*WHAT IS REQUIRED:*
When a line in the entries below contains the word "mardi", copy that line.

*LISTED ENTRIES:*
Start of Block

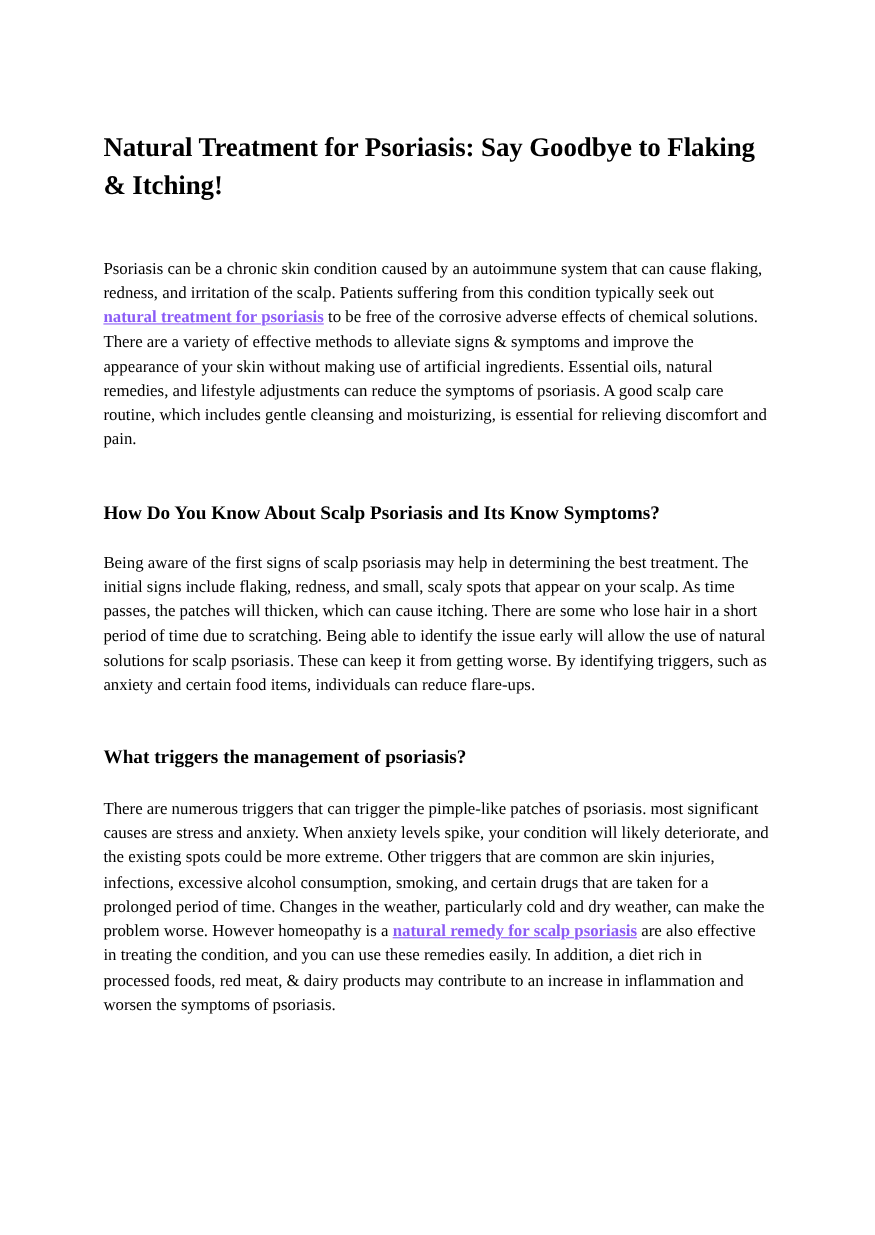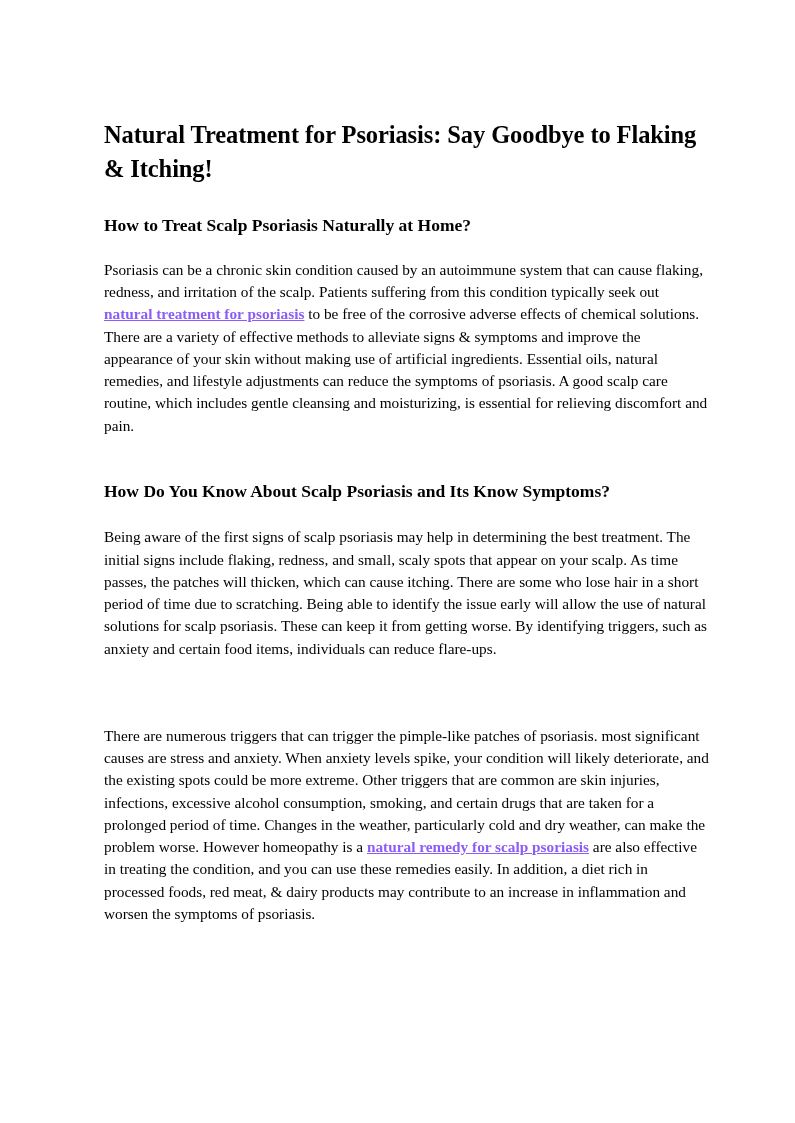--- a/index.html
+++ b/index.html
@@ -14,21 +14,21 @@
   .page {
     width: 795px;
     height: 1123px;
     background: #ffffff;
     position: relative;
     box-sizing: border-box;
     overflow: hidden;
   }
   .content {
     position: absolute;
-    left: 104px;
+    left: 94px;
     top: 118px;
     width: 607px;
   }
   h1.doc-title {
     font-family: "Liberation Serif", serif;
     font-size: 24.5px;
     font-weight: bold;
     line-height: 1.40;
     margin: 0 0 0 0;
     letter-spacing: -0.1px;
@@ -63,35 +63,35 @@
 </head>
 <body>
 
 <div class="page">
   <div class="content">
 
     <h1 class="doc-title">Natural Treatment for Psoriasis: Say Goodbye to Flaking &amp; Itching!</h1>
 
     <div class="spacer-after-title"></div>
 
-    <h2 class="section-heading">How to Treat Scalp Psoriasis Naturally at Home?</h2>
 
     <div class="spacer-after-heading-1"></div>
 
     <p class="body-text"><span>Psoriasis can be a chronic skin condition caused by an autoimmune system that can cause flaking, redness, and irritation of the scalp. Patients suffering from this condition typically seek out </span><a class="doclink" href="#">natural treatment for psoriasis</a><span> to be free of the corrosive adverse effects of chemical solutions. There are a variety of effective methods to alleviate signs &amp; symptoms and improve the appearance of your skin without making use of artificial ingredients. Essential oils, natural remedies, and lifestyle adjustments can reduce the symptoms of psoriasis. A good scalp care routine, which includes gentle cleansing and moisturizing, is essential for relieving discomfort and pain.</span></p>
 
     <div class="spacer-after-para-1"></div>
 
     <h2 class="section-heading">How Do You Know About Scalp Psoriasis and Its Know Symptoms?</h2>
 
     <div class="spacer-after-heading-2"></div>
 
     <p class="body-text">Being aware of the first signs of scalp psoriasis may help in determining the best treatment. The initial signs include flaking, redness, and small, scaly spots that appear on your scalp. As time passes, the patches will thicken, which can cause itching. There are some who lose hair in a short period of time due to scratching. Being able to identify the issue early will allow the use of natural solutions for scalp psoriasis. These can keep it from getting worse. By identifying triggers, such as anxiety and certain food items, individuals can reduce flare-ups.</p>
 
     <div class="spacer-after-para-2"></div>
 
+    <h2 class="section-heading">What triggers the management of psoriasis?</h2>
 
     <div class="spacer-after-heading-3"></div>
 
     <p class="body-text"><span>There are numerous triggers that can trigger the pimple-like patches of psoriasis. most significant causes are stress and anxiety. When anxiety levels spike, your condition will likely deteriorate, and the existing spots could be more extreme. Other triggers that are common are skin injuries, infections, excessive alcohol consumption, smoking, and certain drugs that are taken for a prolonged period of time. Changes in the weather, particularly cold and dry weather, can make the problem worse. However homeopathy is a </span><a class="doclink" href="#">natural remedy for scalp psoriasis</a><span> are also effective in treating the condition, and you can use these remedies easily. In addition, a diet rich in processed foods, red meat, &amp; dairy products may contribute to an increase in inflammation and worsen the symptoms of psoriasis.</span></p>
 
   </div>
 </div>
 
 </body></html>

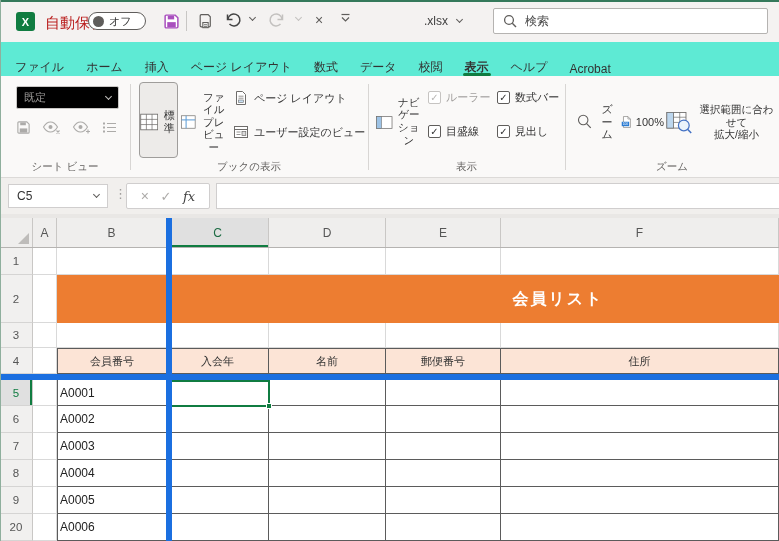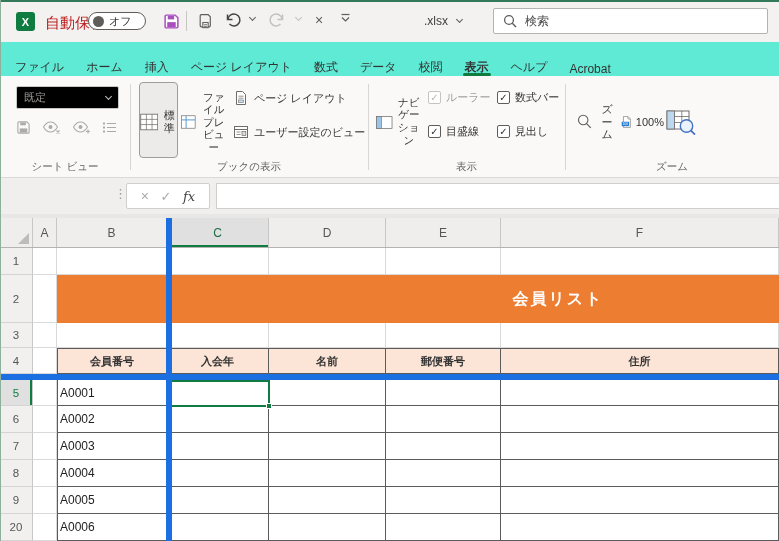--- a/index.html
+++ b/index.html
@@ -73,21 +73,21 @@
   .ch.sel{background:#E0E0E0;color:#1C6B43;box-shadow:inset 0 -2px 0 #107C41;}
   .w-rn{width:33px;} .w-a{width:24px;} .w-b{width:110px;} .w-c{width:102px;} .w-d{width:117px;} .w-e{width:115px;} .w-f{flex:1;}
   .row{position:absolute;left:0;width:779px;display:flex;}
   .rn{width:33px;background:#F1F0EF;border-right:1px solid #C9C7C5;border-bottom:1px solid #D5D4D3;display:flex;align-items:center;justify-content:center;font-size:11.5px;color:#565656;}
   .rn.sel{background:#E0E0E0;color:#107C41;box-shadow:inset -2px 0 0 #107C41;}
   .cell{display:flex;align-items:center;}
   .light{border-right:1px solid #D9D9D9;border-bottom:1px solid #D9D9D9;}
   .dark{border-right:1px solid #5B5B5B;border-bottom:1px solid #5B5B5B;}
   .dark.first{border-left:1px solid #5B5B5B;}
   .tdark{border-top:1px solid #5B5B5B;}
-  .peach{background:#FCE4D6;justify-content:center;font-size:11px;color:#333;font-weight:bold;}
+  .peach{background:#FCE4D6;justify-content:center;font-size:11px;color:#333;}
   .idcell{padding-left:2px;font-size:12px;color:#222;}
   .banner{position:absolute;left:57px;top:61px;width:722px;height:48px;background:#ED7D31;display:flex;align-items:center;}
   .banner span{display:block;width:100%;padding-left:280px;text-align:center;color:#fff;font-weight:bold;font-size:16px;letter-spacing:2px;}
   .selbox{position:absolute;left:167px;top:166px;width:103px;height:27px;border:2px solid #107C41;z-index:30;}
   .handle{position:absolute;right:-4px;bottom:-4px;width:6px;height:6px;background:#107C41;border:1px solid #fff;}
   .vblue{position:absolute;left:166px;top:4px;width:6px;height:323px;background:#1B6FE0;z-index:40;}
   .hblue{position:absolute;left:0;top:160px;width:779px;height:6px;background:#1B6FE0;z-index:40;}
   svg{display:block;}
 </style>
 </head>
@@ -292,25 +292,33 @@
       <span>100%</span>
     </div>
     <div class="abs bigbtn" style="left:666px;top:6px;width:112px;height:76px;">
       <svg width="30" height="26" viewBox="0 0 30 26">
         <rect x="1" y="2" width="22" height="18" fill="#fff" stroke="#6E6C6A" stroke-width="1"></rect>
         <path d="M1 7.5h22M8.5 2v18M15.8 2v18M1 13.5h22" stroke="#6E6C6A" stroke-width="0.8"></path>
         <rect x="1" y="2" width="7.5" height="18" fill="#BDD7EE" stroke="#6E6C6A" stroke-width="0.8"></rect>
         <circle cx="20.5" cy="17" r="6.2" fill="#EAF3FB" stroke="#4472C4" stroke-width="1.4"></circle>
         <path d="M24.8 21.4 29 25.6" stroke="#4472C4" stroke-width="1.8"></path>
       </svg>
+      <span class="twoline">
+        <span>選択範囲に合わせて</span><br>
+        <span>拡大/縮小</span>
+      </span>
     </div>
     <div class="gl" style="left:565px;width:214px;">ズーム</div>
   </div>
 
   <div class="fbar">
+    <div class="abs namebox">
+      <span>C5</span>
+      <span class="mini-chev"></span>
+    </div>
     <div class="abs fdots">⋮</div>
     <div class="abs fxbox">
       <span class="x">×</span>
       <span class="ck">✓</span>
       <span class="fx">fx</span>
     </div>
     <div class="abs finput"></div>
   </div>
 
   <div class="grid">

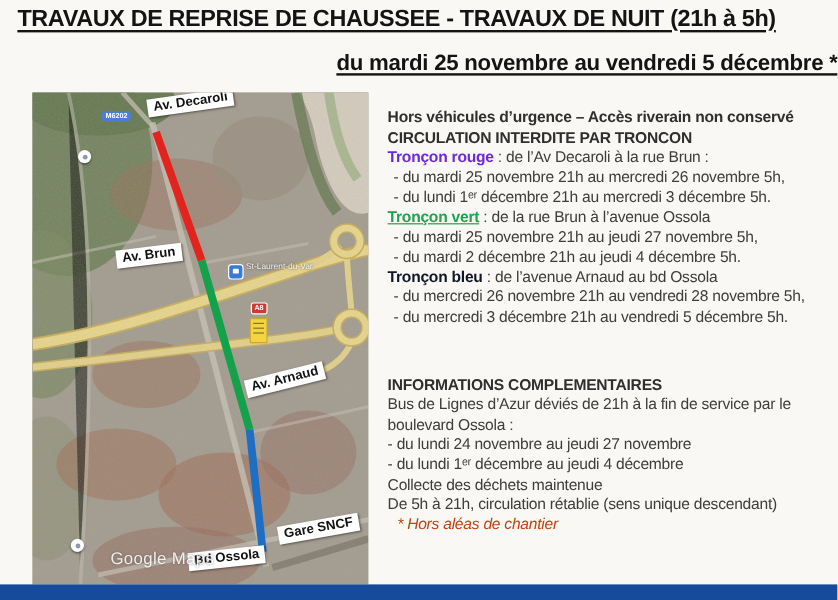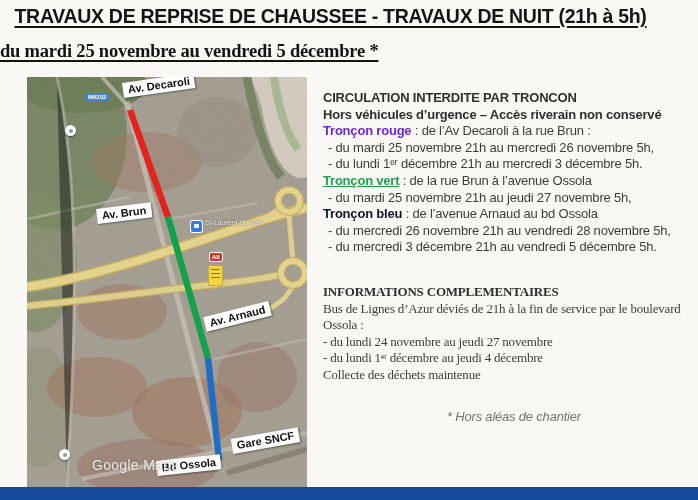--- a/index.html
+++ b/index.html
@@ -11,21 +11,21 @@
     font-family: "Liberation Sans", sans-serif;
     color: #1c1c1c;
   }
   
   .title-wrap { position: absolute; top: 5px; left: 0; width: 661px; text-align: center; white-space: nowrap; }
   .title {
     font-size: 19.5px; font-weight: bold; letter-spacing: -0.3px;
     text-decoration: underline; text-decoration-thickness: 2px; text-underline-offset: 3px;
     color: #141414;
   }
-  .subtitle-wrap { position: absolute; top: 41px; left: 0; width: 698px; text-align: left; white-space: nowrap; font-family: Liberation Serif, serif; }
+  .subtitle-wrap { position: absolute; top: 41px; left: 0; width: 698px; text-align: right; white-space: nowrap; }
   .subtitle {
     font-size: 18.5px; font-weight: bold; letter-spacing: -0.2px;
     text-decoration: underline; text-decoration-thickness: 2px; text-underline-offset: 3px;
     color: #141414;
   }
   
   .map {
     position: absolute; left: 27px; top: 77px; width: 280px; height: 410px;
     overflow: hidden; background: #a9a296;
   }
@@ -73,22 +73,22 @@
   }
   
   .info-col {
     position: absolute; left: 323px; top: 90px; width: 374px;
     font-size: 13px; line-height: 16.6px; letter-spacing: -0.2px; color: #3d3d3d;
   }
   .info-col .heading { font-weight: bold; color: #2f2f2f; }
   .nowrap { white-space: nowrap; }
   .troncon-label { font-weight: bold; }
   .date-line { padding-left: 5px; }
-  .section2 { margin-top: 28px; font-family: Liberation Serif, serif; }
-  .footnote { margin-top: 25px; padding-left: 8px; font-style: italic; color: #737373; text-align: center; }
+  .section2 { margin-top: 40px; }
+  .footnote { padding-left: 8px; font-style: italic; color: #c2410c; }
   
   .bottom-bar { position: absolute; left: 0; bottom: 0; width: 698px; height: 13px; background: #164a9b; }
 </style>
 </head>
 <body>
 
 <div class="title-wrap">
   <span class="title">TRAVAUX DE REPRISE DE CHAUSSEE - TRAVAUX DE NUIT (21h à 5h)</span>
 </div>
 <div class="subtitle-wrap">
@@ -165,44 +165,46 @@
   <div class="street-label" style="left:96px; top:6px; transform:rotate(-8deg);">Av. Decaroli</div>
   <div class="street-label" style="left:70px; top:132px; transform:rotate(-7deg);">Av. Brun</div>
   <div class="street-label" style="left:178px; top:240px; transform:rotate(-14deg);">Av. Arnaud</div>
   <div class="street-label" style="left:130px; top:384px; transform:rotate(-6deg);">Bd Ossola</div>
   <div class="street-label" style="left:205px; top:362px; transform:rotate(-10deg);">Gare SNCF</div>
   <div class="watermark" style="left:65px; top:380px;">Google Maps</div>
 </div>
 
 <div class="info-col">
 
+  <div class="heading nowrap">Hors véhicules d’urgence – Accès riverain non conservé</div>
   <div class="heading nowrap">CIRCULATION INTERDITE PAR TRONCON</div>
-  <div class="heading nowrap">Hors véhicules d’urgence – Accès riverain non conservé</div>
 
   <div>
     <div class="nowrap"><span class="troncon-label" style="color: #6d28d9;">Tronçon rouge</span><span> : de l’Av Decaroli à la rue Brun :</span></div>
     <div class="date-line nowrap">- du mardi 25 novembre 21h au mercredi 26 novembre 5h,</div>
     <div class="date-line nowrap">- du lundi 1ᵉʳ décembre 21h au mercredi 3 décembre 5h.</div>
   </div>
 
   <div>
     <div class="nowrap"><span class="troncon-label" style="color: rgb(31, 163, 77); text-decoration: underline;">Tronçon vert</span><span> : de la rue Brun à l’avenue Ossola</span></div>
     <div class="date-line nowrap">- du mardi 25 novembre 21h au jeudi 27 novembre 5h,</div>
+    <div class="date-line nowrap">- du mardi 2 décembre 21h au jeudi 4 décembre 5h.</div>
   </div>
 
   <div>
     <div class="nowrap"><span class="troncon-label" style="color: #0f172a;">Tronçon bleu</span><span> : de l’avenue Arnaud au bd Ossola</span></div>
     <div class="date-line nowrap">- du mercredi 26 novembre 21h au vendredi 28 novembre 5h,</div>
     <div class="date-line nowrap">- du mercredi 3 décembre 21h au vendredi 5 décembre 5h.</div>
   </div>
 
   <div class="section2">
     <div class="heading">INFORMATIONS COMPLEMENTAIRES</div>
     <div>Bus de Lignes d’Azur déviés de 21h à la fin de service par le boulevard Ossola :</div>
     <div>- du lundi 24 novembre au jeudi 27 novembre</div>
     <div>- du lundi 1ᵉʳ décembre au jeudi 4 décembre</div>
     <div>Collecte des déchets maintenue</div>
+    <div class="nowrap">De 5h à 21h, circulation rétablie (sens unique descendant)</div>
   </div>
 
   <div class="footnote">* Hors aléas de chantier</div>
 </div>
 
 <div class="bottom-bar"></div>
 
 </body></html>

End of Block

*RESPONSE AREA:*
     <div class="date-line nowrap">- du mardi 25 novembre 21h au mercredi 26 novembre 5h,</div>
     <div class="date-line nowrap">- du mardi 25 novembre 21h au jeudi 27 novembre 5h,</div>
+    <div class="date-line nowrap">- du mardi 2 décembre 21h au jeudi 4 décembre 5h.</div>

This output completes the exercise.